Everyone (and their mother) have been trying to convince me that I should use one of my less loaded servers to be a Fediverse node. However, all Fediverse software packages I checked only support being installed on complicated systemd + Docker machines. My servers don’t have either of those, because neither systemd nor Docker even exist on OpenBSD and illumos.
I know that it would be possible to manually install (e.g.) Lemmy, assuming that I won’t ever need official support, but I wonder why the world outside a limited subset of the Linux ecosystem is - at most - an afterthought for Fediverse developers.
How can I help to change that?
I wonder why the world outside a limited subset of the Linux ecosystem is - at most - an afterthought for Fediverse developers.
I hate to break this to you, but OpenBSD is an antiquated OS masquerading as a modern one, and the OpenBSD’s lack of willingness to support modern standards results in the difficulty you’re having.
OpenBSD feels like it’s been duct taped together for decades. Anything “new” seems to just be, “sorry, not possible.” The OpenBSD kernel doesn’t support WiFi 5GHz. The OpenBSD kernel doesn’t support even the minimum subset of isolation features in order for Docker to function properly. Why? Because OpenBSD refuses to add these features to their kernel. There are very likely other syscalls and basic features any given open source projects needs, even if it’s not being run in Docker, that simply could not run under OpenBSD due to the very limited kernel it provides.
You’re upset because open source projects don’t support a platform that is old and developer-hostile. Turn your frustrations on OpenBSD - these projects would gladly support OpenBSD if they could.
I hate to break this to you, but OpenBSD is an antiquated OS masquerading as a modern one, and OpenBSD’s lack of willingness to support modern standards results in the difficulty you’re having.
Ok, let us assume for a moment that “modern” is the same thing as “great”: why do people still use Linux’s terminal, which emulates an actual 70s line printer, although there have been superior input capabilities since the 80s?
That’s irrelevant to this discussion. I was talking about OpenBSD’s lack of kernel features and driver support.
As for the Linux vs OpenBSD terminal comment, I feel like you’re grasping. What does OpenBSD’s terminal to better? We have had augmentations on top of the Linux terminal for years, adding things like auto complete and syntax suggestions that the 80’s could never have dreamed of.

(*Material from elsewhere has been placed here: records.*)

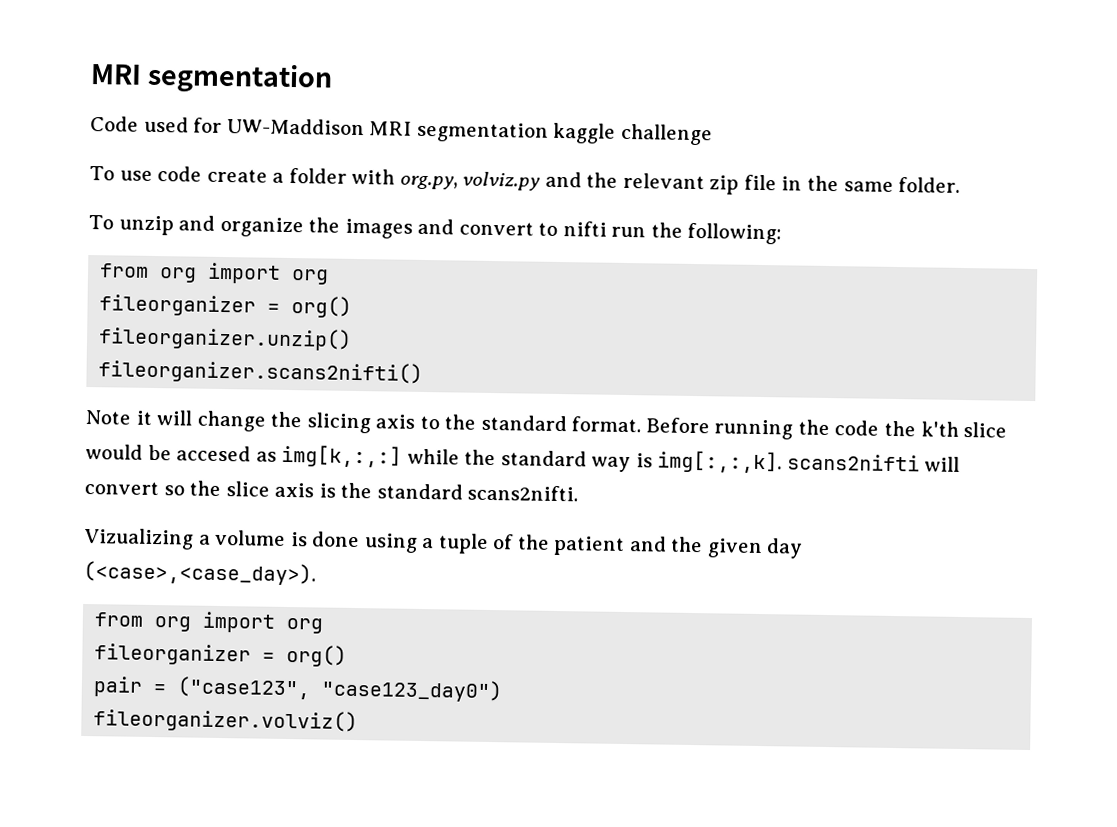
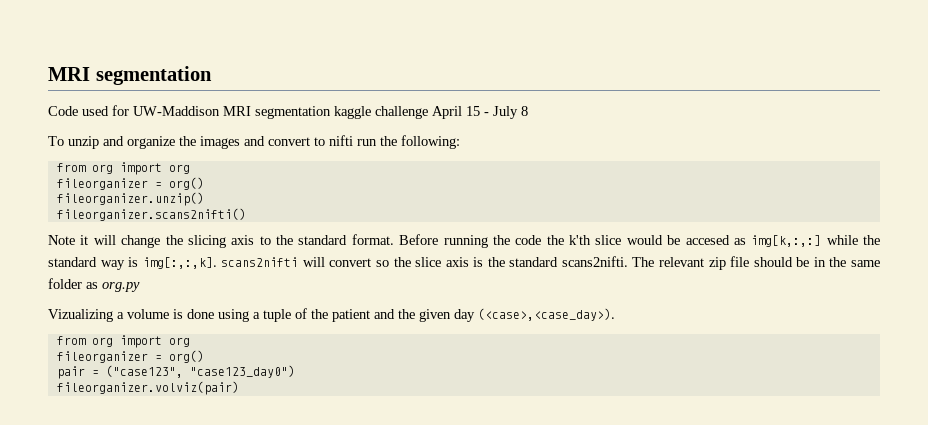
- Code used for UW-Maddison MRI segmentation kaggle challenge
- To use code create a folder with org.py, volviz.py and the relevant zip file in the same folder.
+ Code used for UW-Maddison MRI segmentation kaggle challenge April 15 - July 8
+ The relevant zip file should be in the same folder as org.py
- fileorganizer.volviz()
+ fileorganizer.volviz(pair)

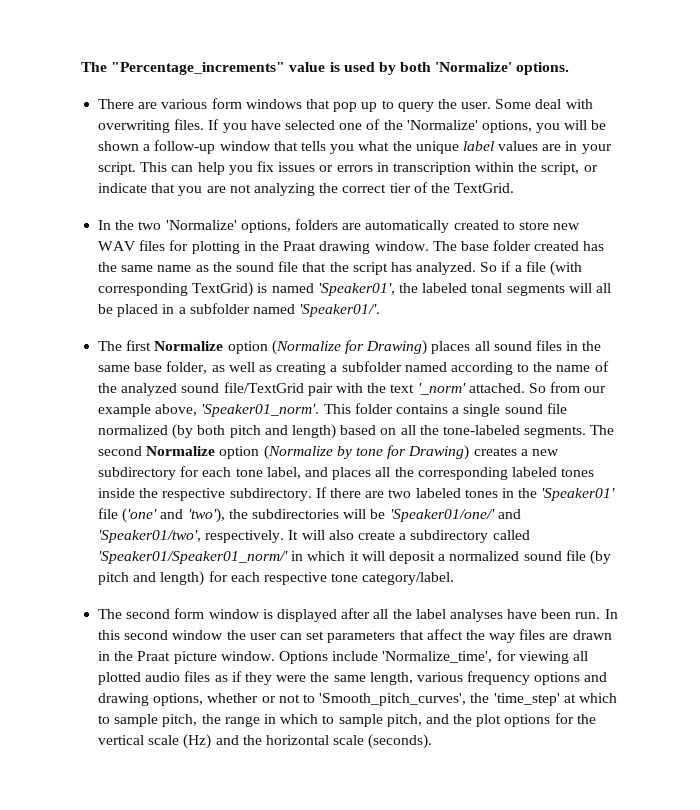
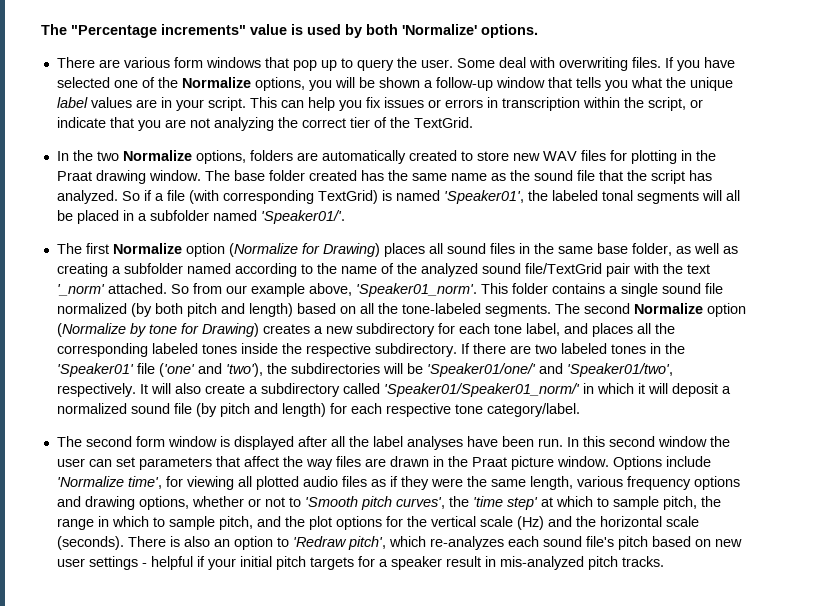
- The "Percentage_increments" value is used by both 'Normalize' options.
+ The "Percentage increments" value is used by both 'Normalize' options.
- If you have selected one of the 'Normalize' options, you will be shown a follow-up window that tells you what the unique label values are in your script.
+ If you have selected one of the Normalize options, you will be shown a follow-up window that tells you what the unique label values are in your script.
- In the two 'Normalize' options, folders are automatically created to store new WAV files for plotting in the Praat drawing window.
+ In the two Normalize options, folders are automatically created to store new WAV files for plotting in the Praat drawing window.
- Options include 'Normalize_time', for viewing all plotted audio files as if they were the same length, various frequency options and drawing options, whether or not to 'Smooth_pitch_curves', the 'time_step' at which to sample pitch, the range in which to sample pitch, and the plot options for the vertical scale (Hz) and the horizontal scale (seconds).
+ Options include 'Normalize time', for viewing all plotted audio files as if they were the same length, various frequency options and drawing options, whether or not to 'Smooth pitch curves', the 'time step' at which to sample pitch, the range in which to sample pitch, and the plot options for the vertical scale (Hz) and the horizontal scale (seconds).
+ There is also an option to 'Redraw pitch', which re-analyzes each sound file's pitch based on new user settings - helpful if your initial pitch targets for a speaker result in mis-analyzed pitch tracks.

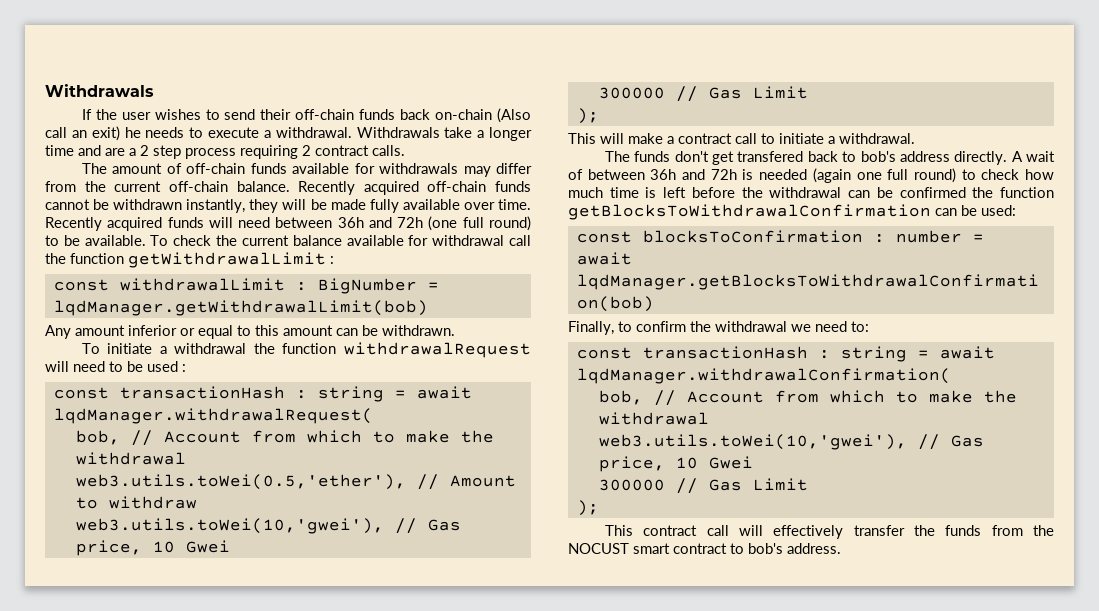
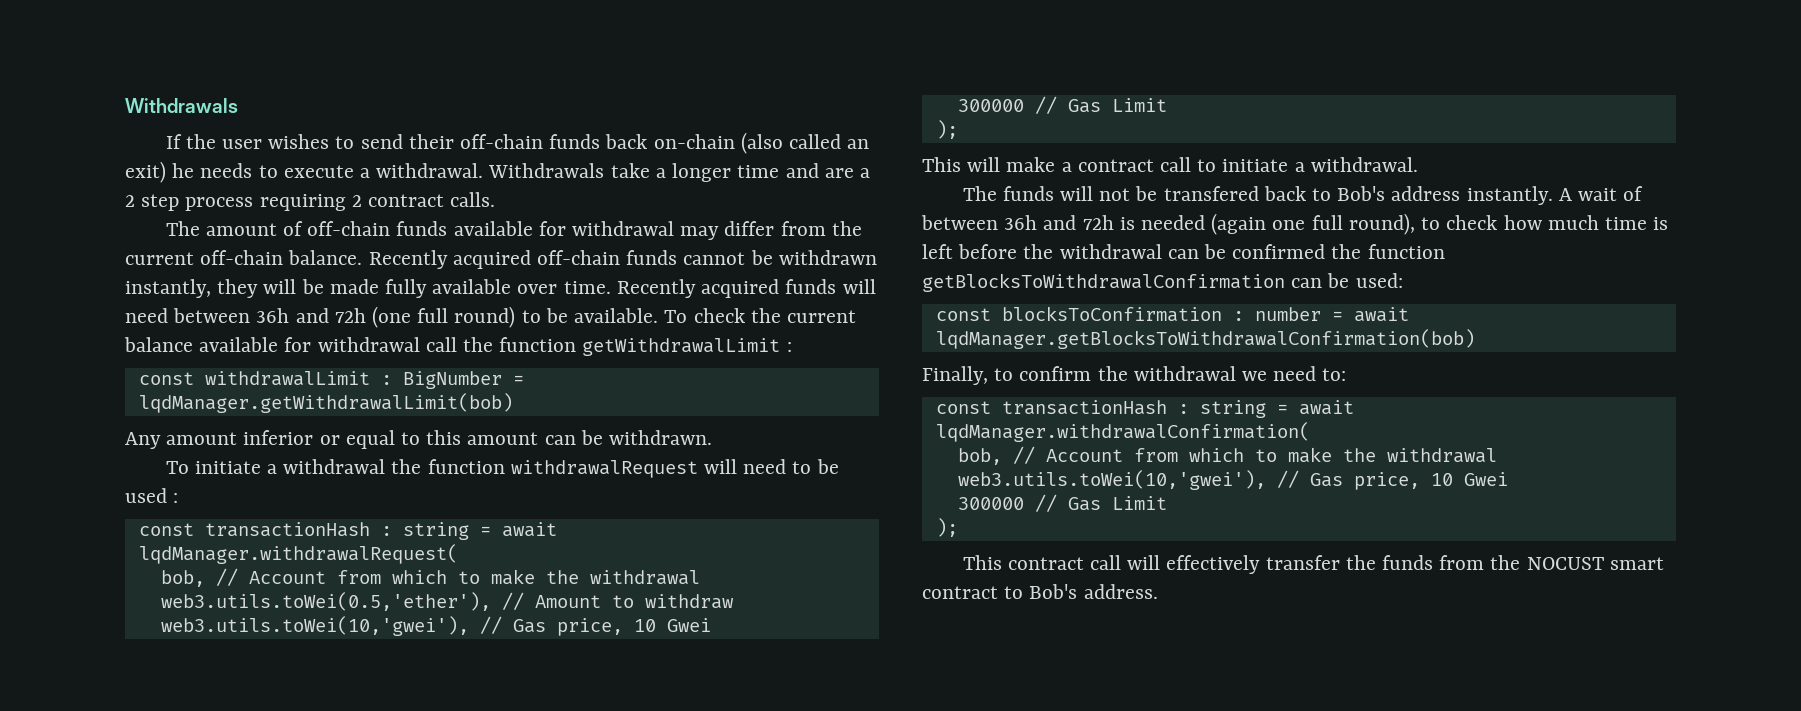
- If the user wishes to send their off-chain funds back on-chain (Also call an exit) he needs to execute a withdrawal.
+ If the user wishes to send their off-chain funds back on-chain (also called an exit) he needs to execute a withdrawal.
- The amount of off-chain funds available for withdrawals may differ from the current off-chain balance.
+ The amount of off-chain funds available for withdrawal may differ from the current off-chain balance.
- The funds don't get transfered back to bob's address directly.
+ The funds will not be transfered back to Bob's address instantly.
- A wait of between 36h and 72h is needed (again one full round) to check how much time is left before the withdrawal can be confirmed the function getBlocksToWithdrawalConfirmation can be used:
+ A wait of between 36h and 72h is needed (again one full round), to check how much time is left before the withdrawal can be confirmed the function getBlocksToWithdrawalConfirmation can be used:
- This contract call will effectively transfer the funds from the NOCUST smart contract to bob's address.
+ This contract call will effectively transfer the funds from the NOCUST smart contract to Bob's address.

Docker is used by a ton of projects and makes installation very easy in most cases
I’d highly recommend moving to a different distro that has docker
There are no OpenBSD “distros” with Docker.
It’s “annoyingly hard” because you’re not using modern tooling. If Docker is unavailable on your preferred OS, then that OS is stuck in the past. Simple as that.
Docker makes it easy to install a program, including all its dependencies, in a repeatable way. Since you’re familiar with BSD, it’s similar to jails except with better isolation, fewer security holes/issues, and the software you want to run is preinstalled. Docker containers are essentially mmutable which makes upgrades easy - just throw away the old container and replace it with the new version. (persistent files are stored separately, in “volumes”)
You can of course manually install the same software by looking at the Dockerfile and manually performing the same steps, but there’s no guarantee that it’d work well on an unsupported OS.
I feel you, I tried to install lemmy on the server on which I already run 7 other services (Matrix, PeerTube, my website with rails, Mastodon, another three websites with PHP, Nextcloud, Rainloop, some static HTML websites, and probably more). It’s a really small server so not much resources left but everything is working fine sharing one instance of Nginx and one instance of Postgresql.
Lemmy also uses Nginx and Postgresql so I thought great, let me reuse those. But nope, after 4 days of trying I had to give up and get a new Server just for lemmy. I tried the install from scratch, there lemmy would just not compile. Then I tried to reuse the docker-compose but to connect the existing Nginx and Postgresql but nope, Postgresql didn’t want to work with it because of a extension which was installed but somehow I couldn’t get it to work. And then Nginx with the example config file didn’t work at all.
Anyway on the new server it almost worked, the only thing which didn’t work were the websockets because the example didn’t set up anything for them. But I figured this last part out for myself and now I have to pay 5 EUR more each month to run Lemmy.
The vast majority of servers run Linux and the simplest way to deploy services is with containers. Unix and Windows are much less supported and even running outside containers is fading away.
If you are interested, it may be simpler to spin up a small Linux VM.
Most of these projects are FOSS, so you have two options. Either ask the devs for OpenBSD support (but try installing everything on OpenBSD to see what goes wrong). Or try modifying the program yourself to add OpenBSD support.
Developers of these projects often target Linux, since it is by far the most used server kernel/OS. *BSD is not nearly as common.
The only way to potentially change that industry wide is to have enough people stubbornly use *BSD and help implement *BSD support for Linux specific tools they use.
Official support is often only provided with a docker setup as it standardizes bundled libraries and other needed blobs. This makes it easier to support many Linux distros.